Lessons from Childhood, Vol. 10, Issue 7

Truly it has been said that it takes a village to raise a child. Children learn about Perfect Propriety from many other people besides their parents: teachers, neighbors, friends, and other family members. Etiquetteer recently had cause to contemplate this idea with the death of his Lovely Aunt Joan. Because while Etiquetteer promotes Perfect Propriety, Etiquetteer was not born Perfectly Proper. Lovely Aunt Joan once took an opportunity to teach Young Etiquetteer a gentle lesson in Paying a Compliment. As in many families, children's clothes are passed from one child to another, and Lovely Aunt Joan's daughter, Little Cousin, was just the right age to receive things from Etiquetteer's Little Sister. During one large family gathering, Young Etiquetteer artlessly paid a compliment by saying "Cousin, don't you look lovely in Little Sister's old dress!" "No," interrupted Lovely Aunt Joan, who was sitting with us. "The best thing to say is 'Don't you look lovely in your new dress!' That's nicer." And she said it nicely, without making Young Etiquetteer feel unwholesomely small.

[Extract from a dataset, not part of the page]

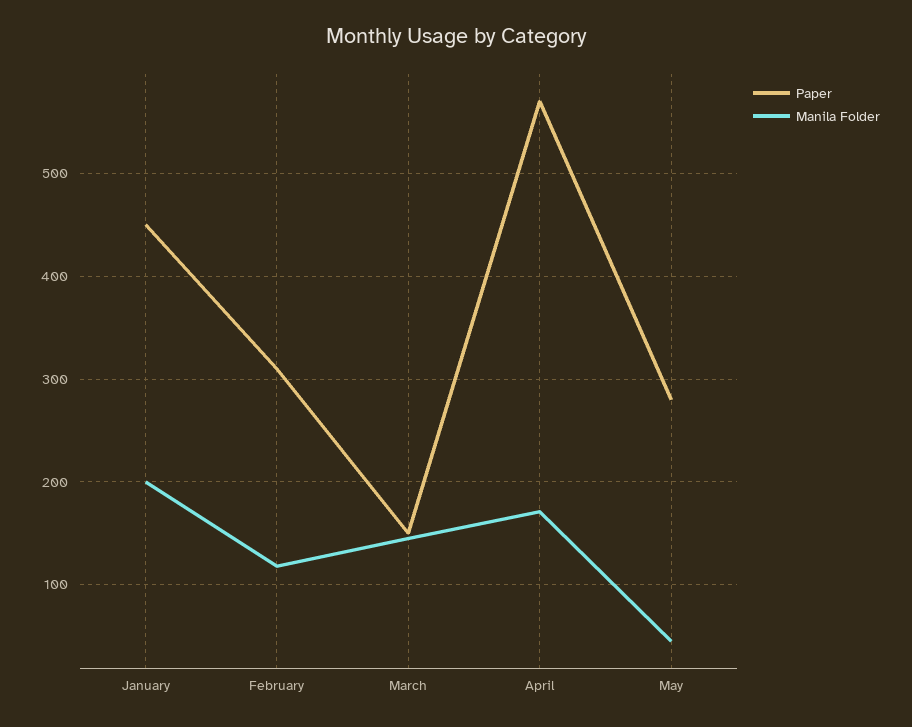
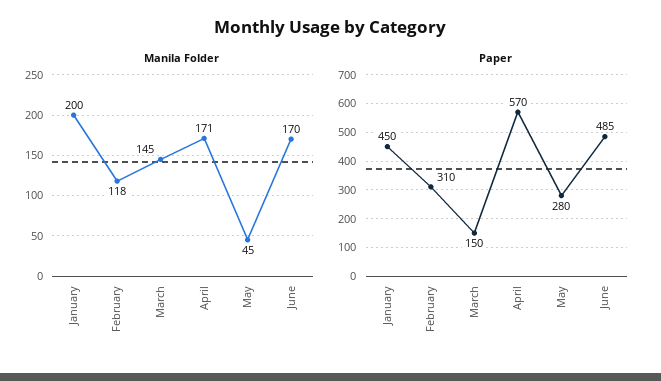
Manila Folder, June: none -> 170
Paper, June: none -> 485

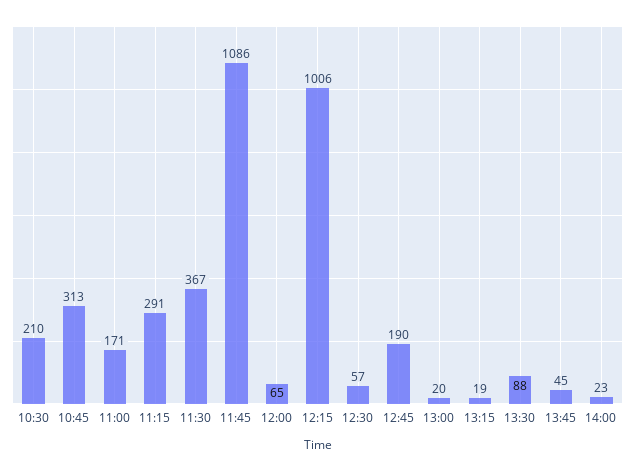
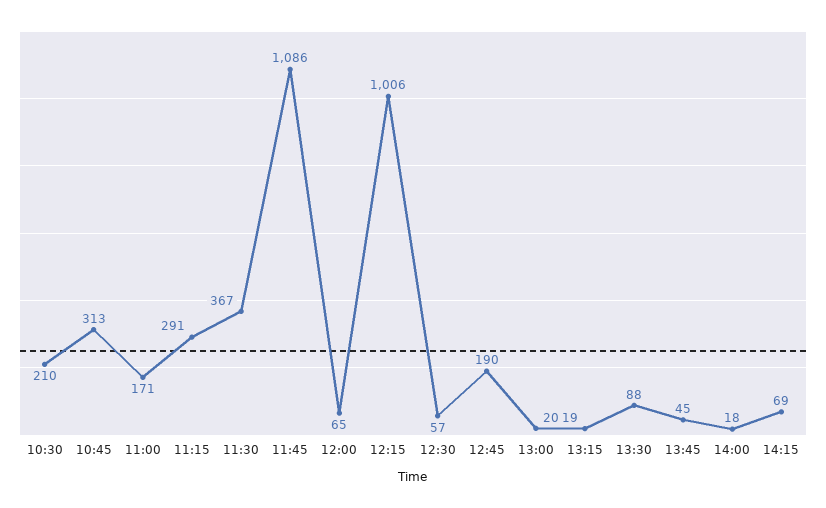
14:00: 23 -> 18
14:15: none -> 69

The point, of course, is that it's unkind to underscore the perception of charity in public. (Indeed, one thinks of Meg March in Louisa May Alcott's "Little Women" dressed up in another girl's ball dress at a house party.)

You see how the Innocence of Childhood needs to be refined to become Perfect Propriety. Thank you, Lovely Aunt Joan, for your Gentle Correction, and so much else.